As
relações de trabalho entre atletas profissionais e seus clubes, devido a
suas peculiaridades, seguem algumas regras específicas, previstas,
atualmente, na Lei Pelé (Lei 9.615/1998). Alguns pontos, porém, não são contemplados na legislação. É o caso, entre outros, da dispensa por justa causa.
Assim
como tem como obrigação contratual a participação em treinos,
concentração, jogos, a manutenção do preparo físico e a disciplina
tática dentro de campo, o jogador de futebol também deve se preservar em
sua vida extracampo. Em casos extremos de indisciplina dentro ou fora
de campo, o clube de futebol pode demiti-lo por justa causa,
utilizando-se subsidiariamente dos casos autorizadores previstos no
artigo 482 CLT.
As
hipóteses de demissão de atletas profissionais estavam previstas no
ordenamento jurídico até 2011, quando foi revogado o artigo 20 da Lei 6.354/1976,
que dispunha sobre as relações de trabalho dessa categoria. O artigo
admitia a justa causa para rescisão do contrato de trabalho e
"eliminação do futebol nacional" nos casos de atos de improbidade, grave
incontinência de conduta, condenação a pena de reclusão superior a dois
anos e eliminação imposta pela entidade de direção máxima do futebol
nacional (no caso, a Confederação Brasileira de Futebol – CBF) ou
internacional (Federação Internacional de Futebol Association – FIFA).
Com a edição da Lei Pelé, a lacuna não foi preenchida.
Lei omissa
Como
ficaria então a situação do clube que, após longas tratativas com os
atletas e seus empresários, investiu milhões na contratação daquele
jogador considerado "diferenciado" em seu elenco e, depois, se viu às
voltas com baixo rendimento decorrente de sua falta de disciplina, por
exemplo? Para o ministro Alexandre Agra Belmonte, a discussão do assunto
tem grande relevância, uma vez que a Lei Pelé é omissa a respeito
desses casos.
O
ministro observa que a lei prevê apenas que o contrato especial
desportivo de trabalho pode terminar por dispensa sem justa causa, com a
transferência para outra entidade ou o retorno do atleta que estava em
inatividade num clube e se transfere para outro. Nesta última hipótese, o
fato de ele estar se transferindo para outra entidade significa a
quebra do contrato anterior.
Segundo
o ministro, esta atitude é licita, desde que o atleta pague uma
indenização ao clube empregador convencionada em até 2.000 vezes o valor
do seu salário médio – a chamada "cláusula penal" ou cláusula
indenizatória desportiva. Da mesma forma, nos casos em que ele anuncia
sua aposentadoria, porém volta a jogar em outro clube em menos de três
anos, também cabe a indenização.
Não
há previsão legal, portanto, para a dispensa do atleta por justa causa.

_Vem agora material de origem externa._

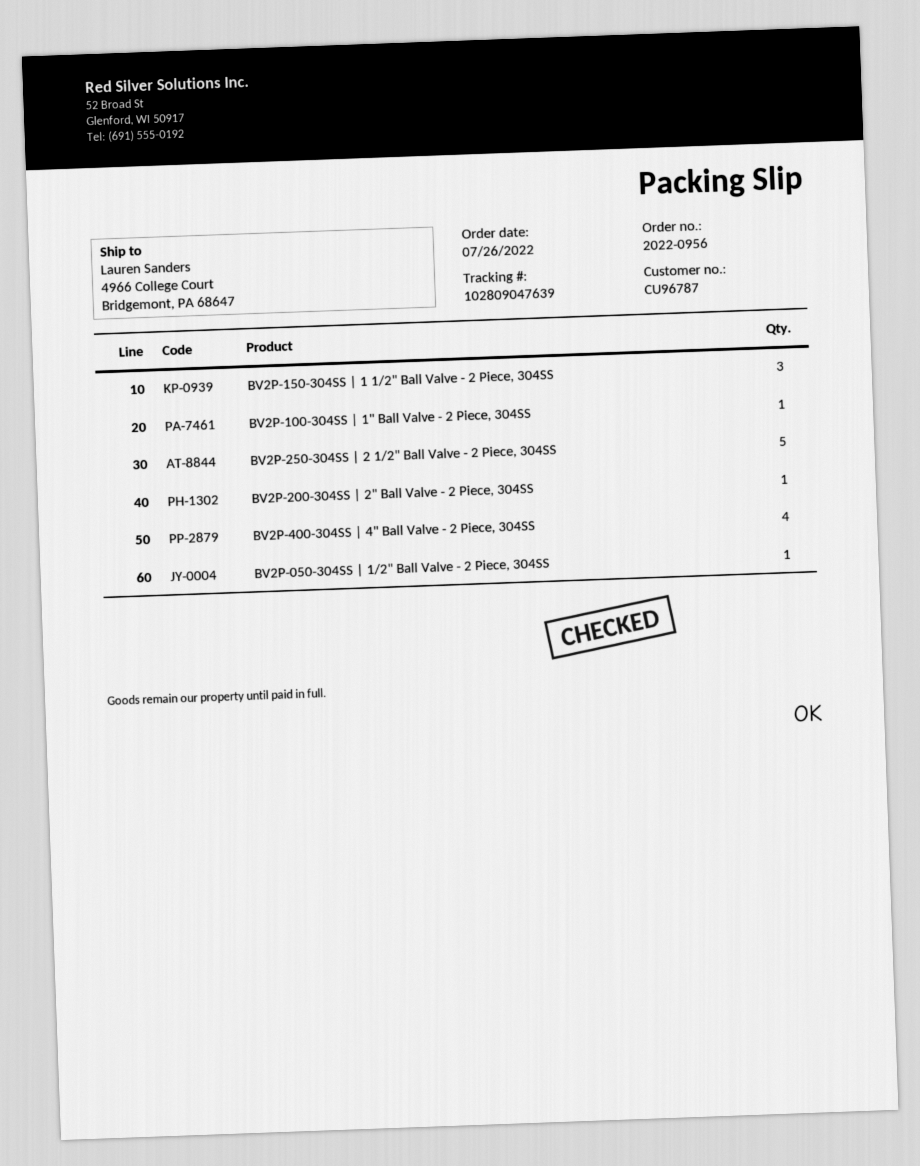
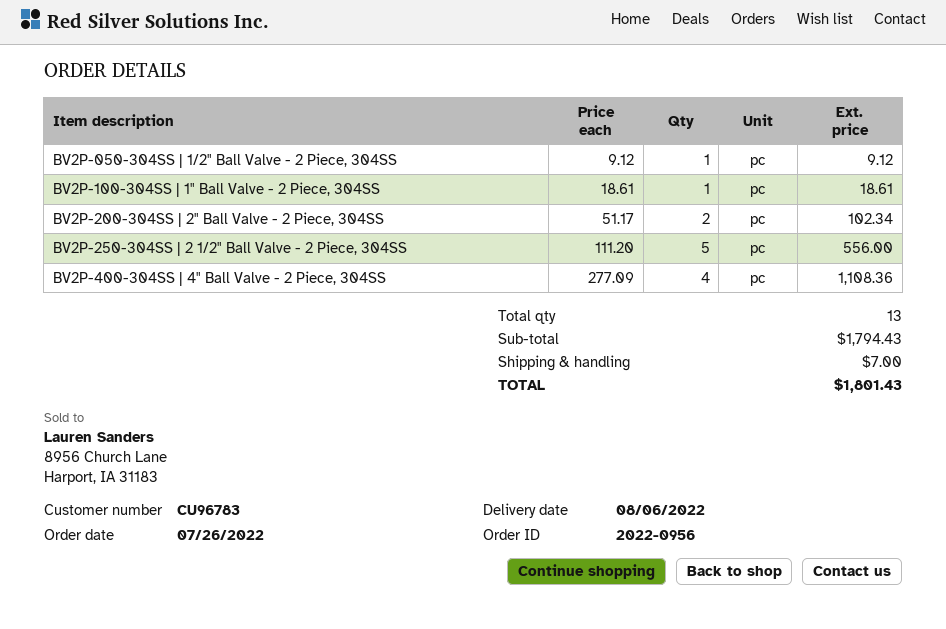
customer number: CU96787 -> CU96783
BV2P-150-304SS | 1 1/2" Ball Valve - 2 Piece, 304SS: 3 -> none
BV2P-200-304SS | 2" Ball Valve - 2 Piece, 304SS: 1 -> 2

"Muitos especialistas entendem que a lei não faz a previsão porque
seria um ‘tiro no pé'", observa Agra Belmonte. "Seria o mesmo que o
clube estar jogando fora um investimento feito para ter o atleta, na
medida em que, ao despedi-lo por justa causa, ele estaria perdendo o
direito ao retorno do investimento".
O
ministro, porém, não acredita que os clubes pensem dessa maneira, e
cita como exemplo o caso do jogador Adriano, recentemente demitido por
justa causa do Sport Club Corinthians Paulista. "Muitas vezes, fica
amplamente demonstrada a necessidade de a entidade desportiva despedir o
atleta por justa causa", afirma. Nesses casos, ele defende o pagamento
de uma indenização ao clube. "Se na transferência de um clube para o
outro o primeiro tem direito a uma indenização por abandono de serviço,
da mesma forma o clube também deveria ser indenizado se ocorrem um dos
casos de despedida por justa causa previstos na CLT", assinala. "Se o
atleta deu causa ao término do contrato, ele tem que pagar a cláusula
indenizatória, disciplinada no artigo 28 da Lei Pelé".
A
despedida por justa causa também é defendida pelo advogado trabalhista
Maurício de Figueiredo Corrêa da Veiga. Ele considera razoável o
pagamento da indenização nesses casos, na medida em que o jogador
obrigatoriamente tem que ter uma disciplina muito maior do que um
trabalhador comum. Para o advogado, o atleta profissional deve se
resguardar para enfrentar um grande volume de treinamentos e jogos,
inclusive fora do período em que está à disposição do clube, e zelar por
sua imagem.
Para
Maurício Veiga, se o atleta, após ser demitido por justa causa, assinar
com outro clube em um prazo de até seis meses, este clube poderia ser
responsabilizado por esta cláusula indenizatória. "Este seria o
procedimento correto a ser utilizado, pois o ‘novo' clube estaria ciente
de que a demissão ocorrera por justa causa", observa.